> WHAT IS REQUIRED
Leave the images out, and copy each of the records below exactly.

[Before-and-after change data]
= = =

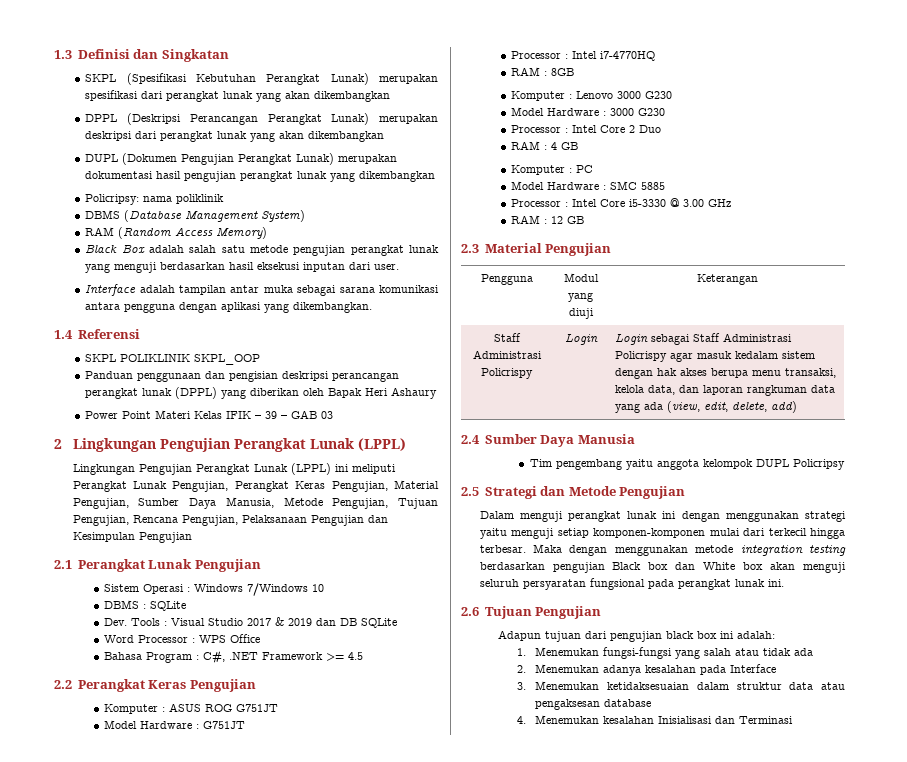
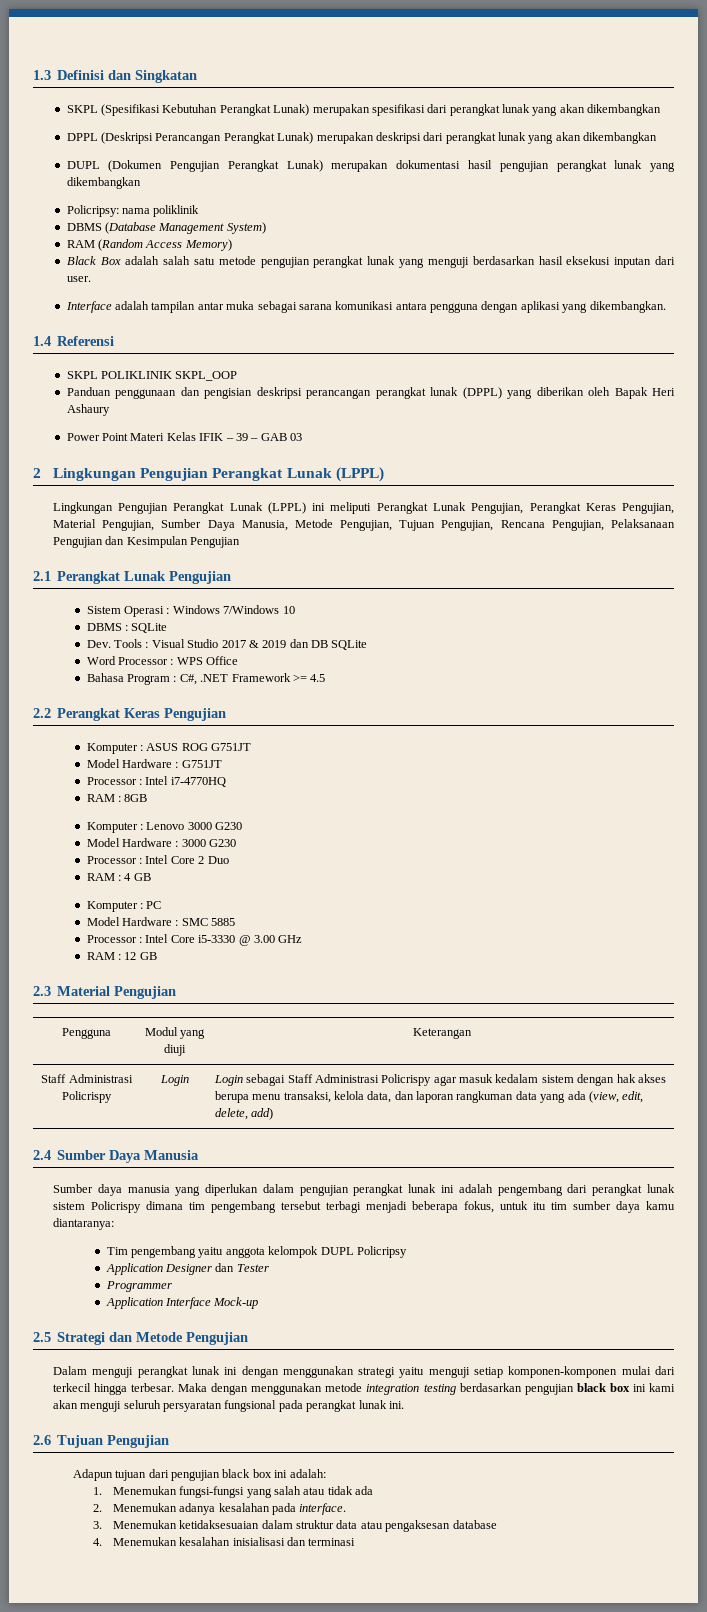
+ Sumber daya manusia yang diperlukan dalam pengujian perangkat lunak ini adalah pengembang dari perangkat lunak sistem Policrispy dimana tim pengembang tersebut terbagi menjadi beberapa fokus, untuk itu tim sumber daya kamu diantaranya:
+ Application Designer dan Tester
+ Programmer
+ Application Interface Mock-up
- Maka dengan menggunakan metode integration testing berdasarkan pengujian Black box dan White box akan menguji seluruh persyaratan fungsional pada perangkat lunak ini.
+ Maka dengan menggunakan metode integration testing berdasarkan pengujian black box ini kami akan menguji seluruh persyaratan fungsional pada perangkat lunak ini.
- 2. Menemukan adanya kesalahan pada Interface
+ 2. Menemukan adanya kesalahan pada interface.
- 4. Menemukan kesalahan Inisialisasi dan Terminasi
+ 4. Menemukan kesalahan inisialisasi dan terminasi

= = =

> RESULT
+ Sumber daya manusia yang diperlukan dalam pengujian perangkat lunak ini adalah pengembang dari perangkat lunak sistem Policrispy dimana tim pengembang tersebut terbagi menjadi beberapa fokus, untuk itu tim sumber daya kamu diantaranya:
+ Application Designer dan Tester
+ Programmer
+ Application Interface Mock-up
- Maka dengan menggunakan metode integration testing berdasarkan pengujian Black box dan White box akan menguji seluruh persyaratan fungsional pada perangkat lunak ini.
+ Maka dengan menggunakan metode integration testing berdasarkan pengujian black box ini kami akan menguji seluruh persyaratan fungsional pada perangkat lunak ini.
- 2. Menemukan adanya kesalahan pada Interface
+ 2. Menemukan adanya kesalahan pada interface.
- 4. Menemukan kesalahan Inisialisasi dan Terminasi
+ 4. Menemukan kesalahan inisialisasi dan terminasi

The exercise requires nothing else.